Abstract

Blood vascular supply significantly affects progression of tumor growth. Inhibition of endothelial cell proliferation by antiangiogenic drugs should lead to growth arrest of both primary tumors and metastases. During the course of lengthy therapy, endothelial cells may, however, become refractory to the action of antiangiogenic agents. Novel approaches to anticancer treatment should explore the issue of drug resistance shown by endothelial cells. One possible therapeutic solution might be tumor immunotherapy directed against antigens expressed on the surface of endothelial cells which co-form tumor blood vasculature. Such therapy is supposed to break immune tolerance to own antigens and to eliminate tumor blood vessel endothelial cells by activating cytotoxic T lymphocytes.
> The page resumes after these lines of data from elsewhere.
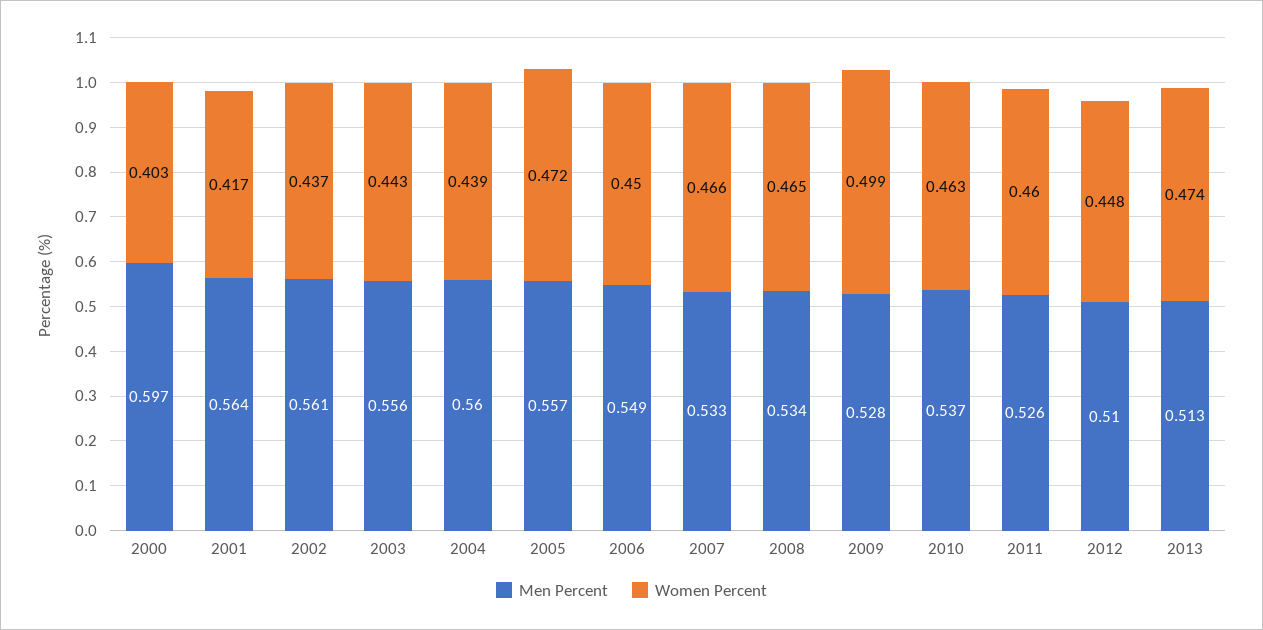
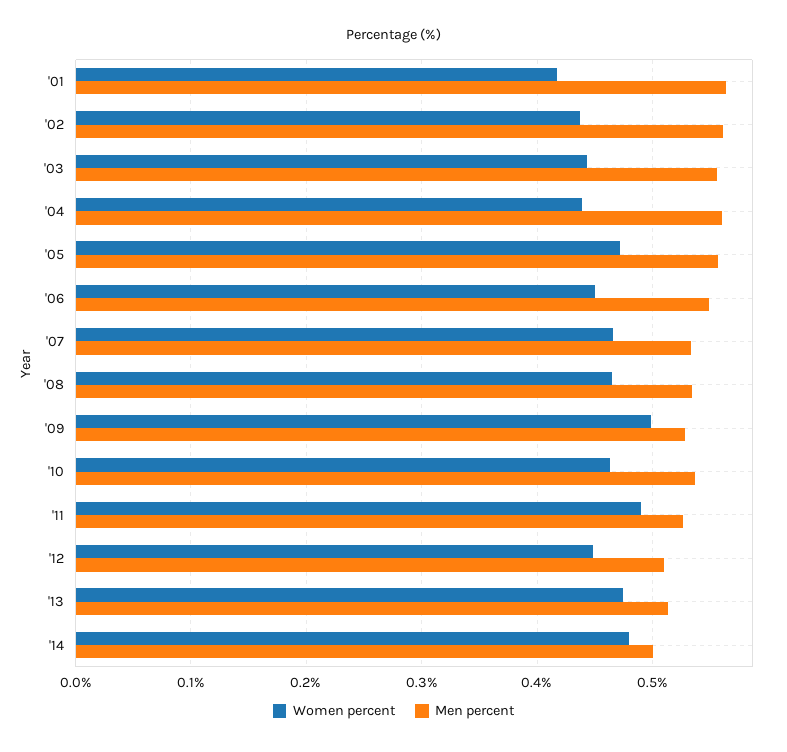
Men Percent, 2000: 0.597 -> none
Women Percent, 2000: 0.403 -> none
Women Percent, 2011: 0.46 -> 0.49
Women Percent, '14: none -> 0.48
Men Percent, '14: none -> 0.5

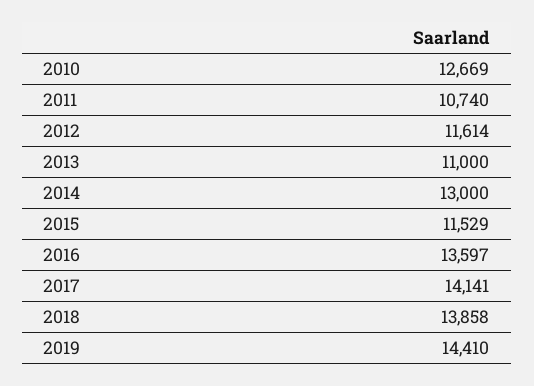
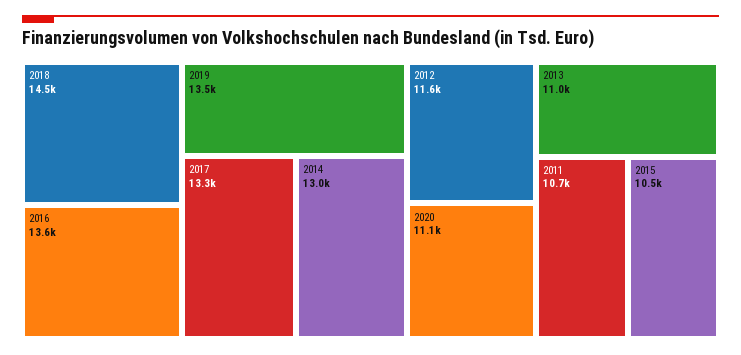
2010: 12669 -> none
2015: 11529 -> 10500
2017: 14141 -> 13300
2018: 13858 -> 14500
2019: 14410 -> 13500
2020: none -> 11100

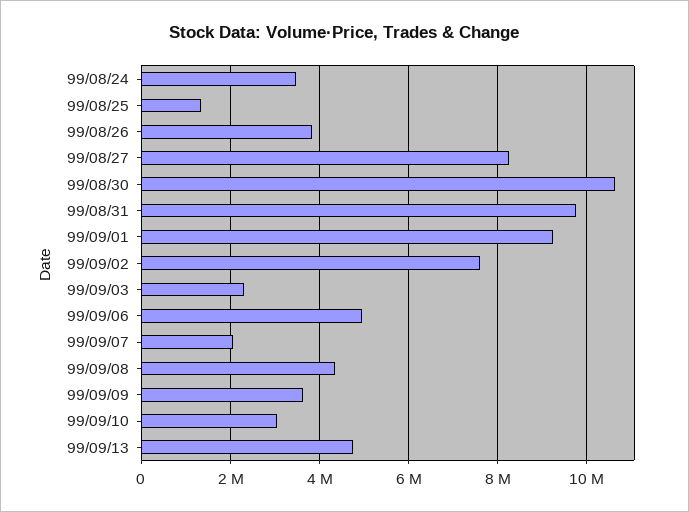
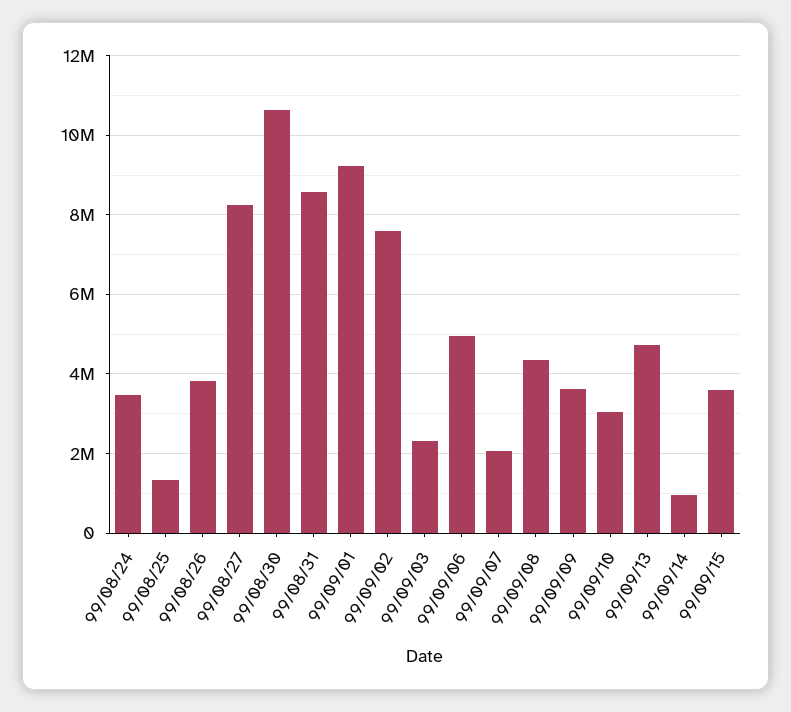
99/08/31: 9800000 -> 8600000
99/09/14: none -> 1000000
99/09/15: none -> 3600000

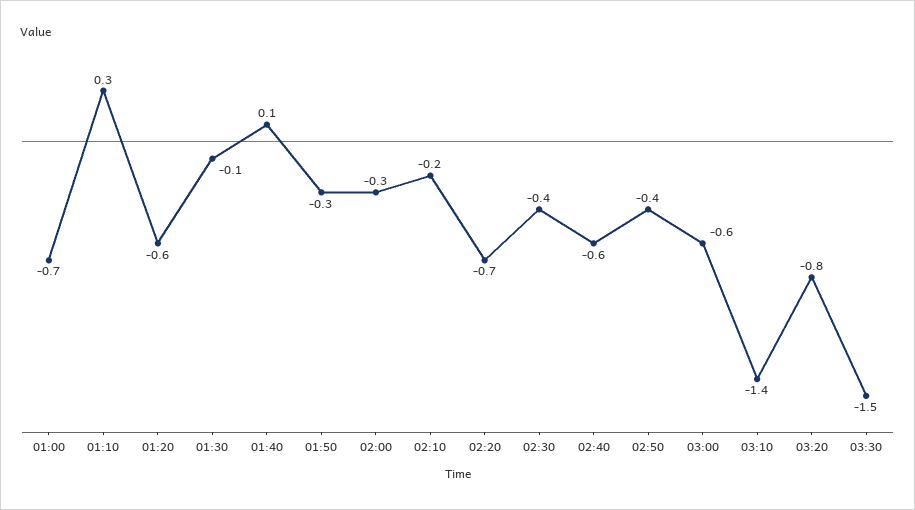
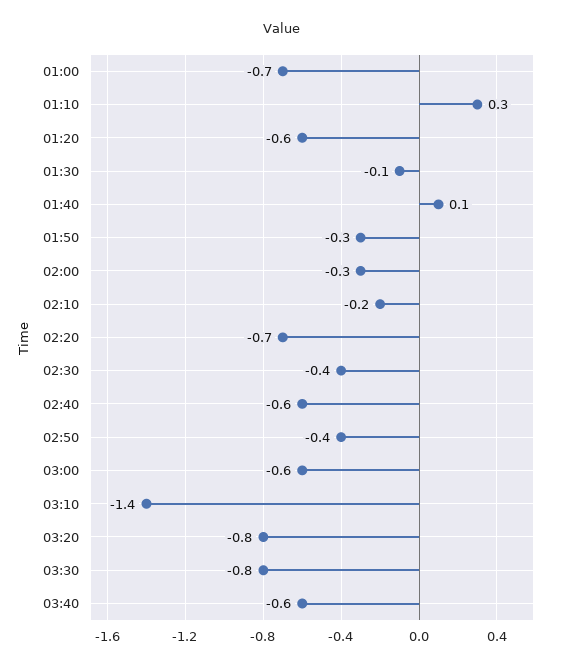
03:30: -1.5 -> -0.8
03:40: none -> -0.6

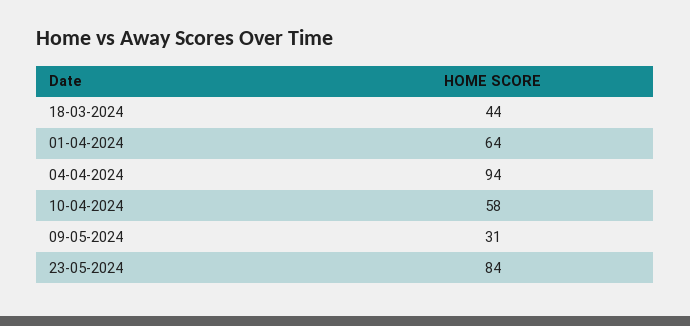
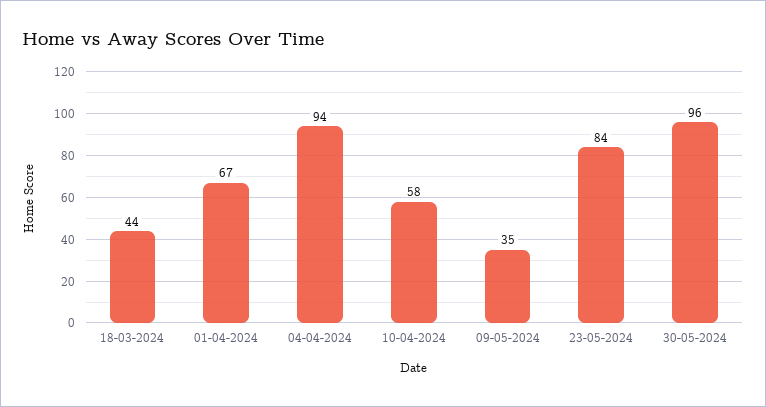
01-04-2024: 64 -> 67
09-05-2024: 31 -> 35
30-05-2024: none -> 96

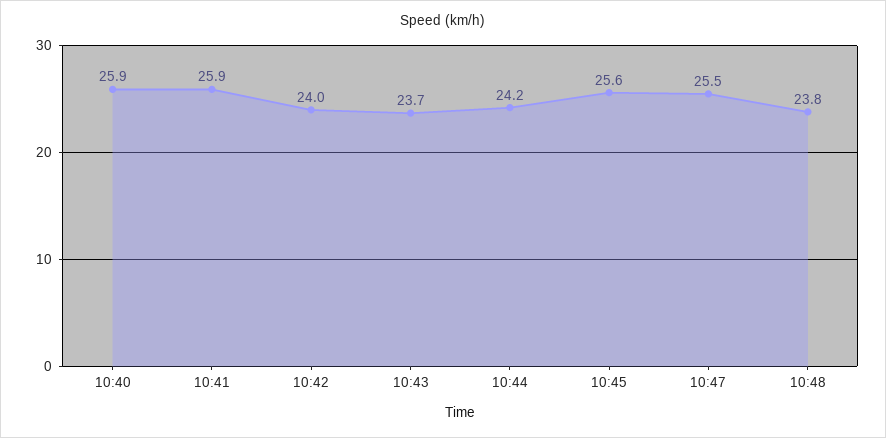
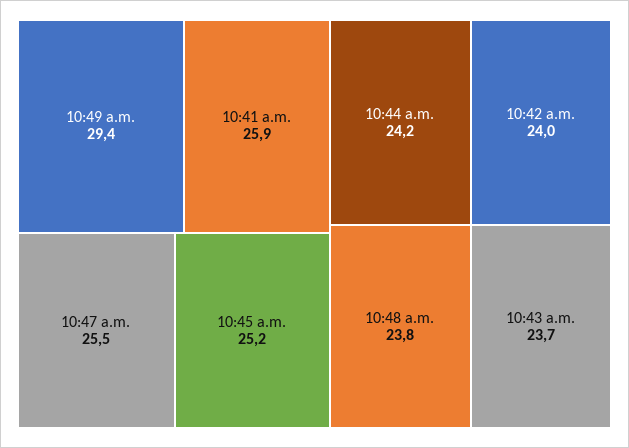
10:40: 25.9 -> none
10:45: 25.6 -> 25.2
10:49 a.m.: none -> 29.4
This kind of response can be obtained against endoglin (CD105). Endoglin is overexpressed in proliferating endothelial cells which line tumor blood vessels. Presence of endoglin in solid tumor blood vessels has prognostic value in cancer treatment. CD105 is also expressed by certain cancer cells (prostate, melanoma and Ewing sarcoma). It appears that therapeutic strategies directed against endoglin allow several mechanisms of resistance to antiangiogenic drugs to be omitted. The therapeutic approach that we propose, i.e. a tumor blood vessel-destroying strategy combined with immunotherapy, may become an effective therapeutic tool.